Share buybacks and dividends

  • Last week, Prosus repurchased shares with a total value of nearly $208 million.
  • Lighthouse Properties is offering shareholders a scrip dividend of 1.625 EUR cents per share or a cash distribution of 1.462 EUR cents per share (a 10% discount to the scrip option). A scrip dividend means that shareholders receive shares in the company instead of cash. Lighthouse is incentivising shareholders to take the scrip option, as this helps the fund retail cash.
  • Reinet shareholders have approved a dividend of €0.28 per share and the exchange rate for the conversion to rand will be announced on 6th September.

Notable shuffling of (expensive) chairs

  • AngloGold Ashanti has appointed Ms Gillian Doran has the CFO with effect from 1 January 2023. Ms Doran is currently the CFO of Aluminium within the Rio Tinto Group, based in Montreal.
  • Mpact has appointed a new independent non-executive director, which is particularly important given the battle that the company is having with Caxton & CTP, an activist shareholder in the company. Alethea Conrad has been appointed to the board and brings 16 years of experience at Oceana Group.
  • The company secretary of Calgro M3 is stepping down and being replaced by Juba Statutory Services. This is the only official company role that can be filled by a legal entity (obviously with a suitably qualified person behind it) rather than a warm body.

Director dealings

  • The directors of Sibanye-Stillwater are buying the dip, with Neal Froneman himself picking up over $682k in shares.
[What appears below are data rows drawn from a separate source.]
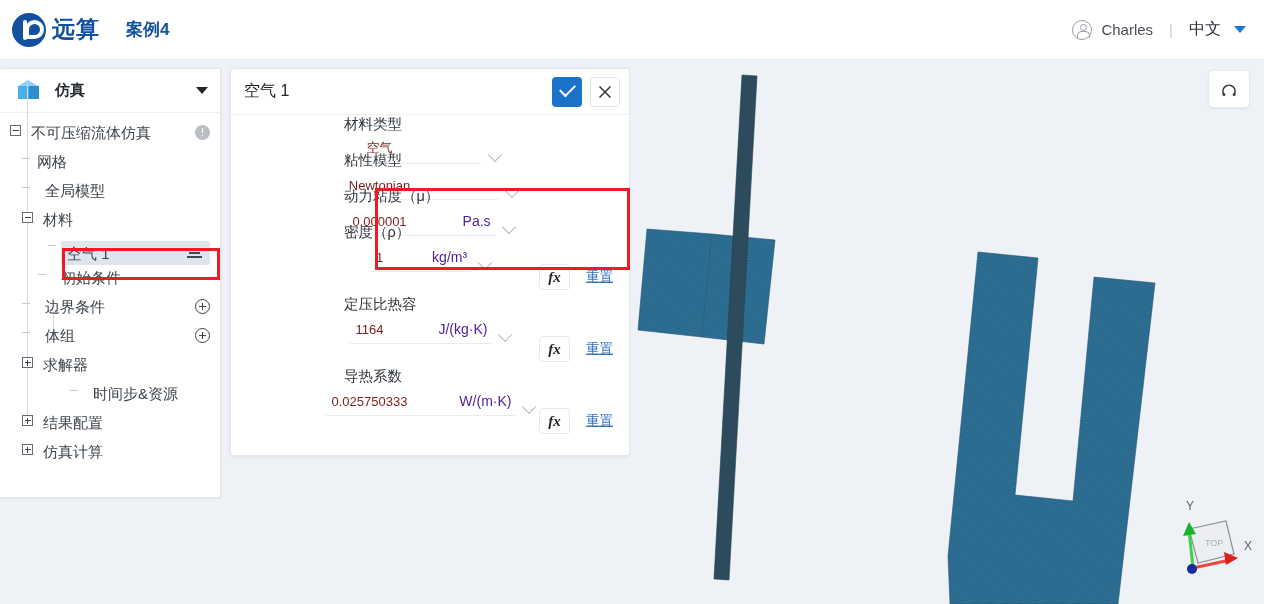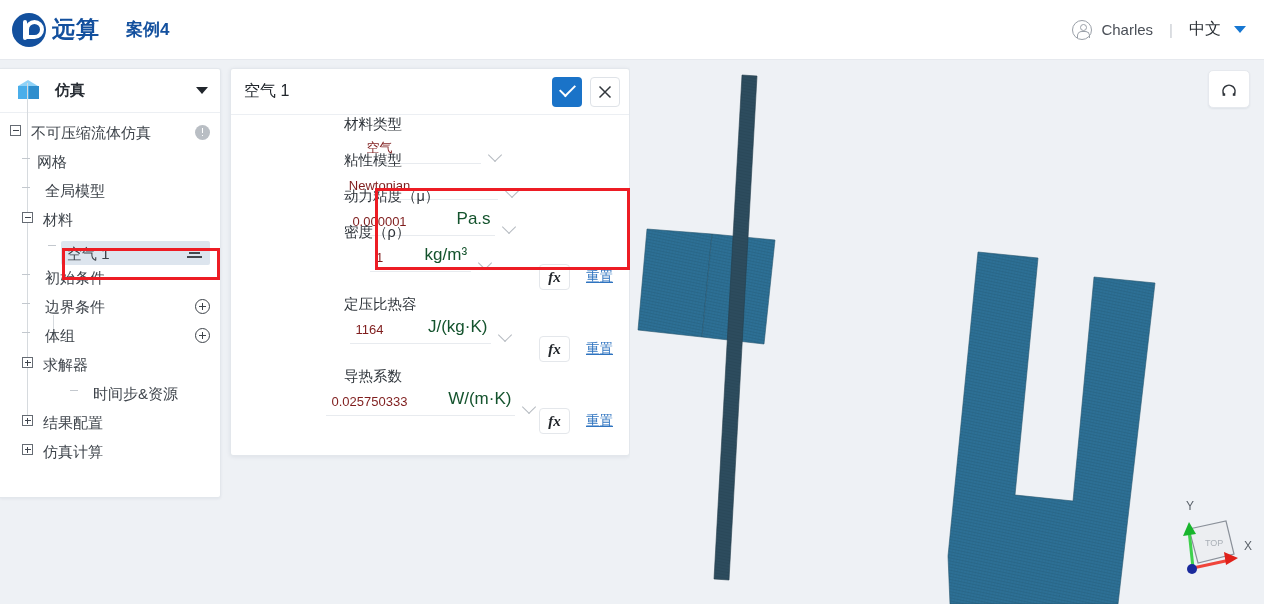--- a/index.html
+++ b/index.html
@@ -194,21 +194,21 @@
     width: 172px; font-size: 14.5px; color: #2f353b; flex: none;
   }
   .fctl { display: flex; align-items: flex-end; flex: 1; }
   .fval {
     flex: 1; border-bottom: 1px solid #e8ebef;
     font-size: 13px; color: #7f1d1d; padding: 0 0 6px 6px;
     height: 26px; display: flex; align-items: flex-end;
   }
   .funit {
     width: 88px; flex: none; border-bottom: 1px solid #e8ebef;
-    font-size: 17px; color: #14532d; padding: 0 4px 6px 0;
+    font-size: 14px; color: #4c1d95; padding: 0 4px 6px 0;
     height: 30px; display: flex; align-items: flex-end; justify-content: flex-end;
   }
   .funit.wide { width: 108px; }
   .chev {
     width: 10px; height: 10px; border-right: 1.4px solid #b5bac0;
     border-bottom: 1.4px solid #b5bac0; transform: rotate(45deg);
     margin-left: 9px; margin-bottom: 4px; flex: none;
   }
   .fxrow { height: 36px; display: flex; align-items: center; justify-content: flex-end; }
   .fx-btn {
@@ -301,21 +301,21 @@
       <span class="selected-chip">
         <span class="lbl">空气 1</span>
         <span class="menu-lines">
             <i></i>
             <i></i>
             <i></i>
           </span>
       </span>
     </div>
 
-    <div class="t-row" style="padding-left:22px;">
+    <div class="t-row" style="padding-left:38px;">
       <span class="stub"></span>
       <span class="lbl" style="margin-left:12px;">初始条件</span>
     </div>
 
     <div class="t-row" style="padding-left:22px;">
       <span class="stub"></span>
       <span class="lbl" style="margin-left:12px;">边界条件</span>
       <span class="plus-circle"></span>
     </div>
Admittedly, that is relatively small change for him, dwarfed even by the Chief Regional Officer: Americas buying $731k in shares. A non-executive director bought nearly R2m worth of shares on the local exchange.
  • The group CFO of Famous Brands doesn’t mess around when it comes to investment positions in the company. He has bought contracts for difference (a leveraged position) with exposure of nearly R1.05 million.
  • An associate of a director of NEPI Rockcastle has bought shares in the company worth over R3.7 million.
  • A director of a subsidiary of Stefanutti Stocks has bought shares worth nearly R184k.
  • A director of ISA Holdings increased his exposure to the company through a transaction further up in his personal investment holdings. In other words, there was no changing of hands of the shares in the listed company. The look-through exposure increased.

Unusual things

  • Tsogo Sun Hotels will trade under its new name, Southern Sun Limited, from 7th September.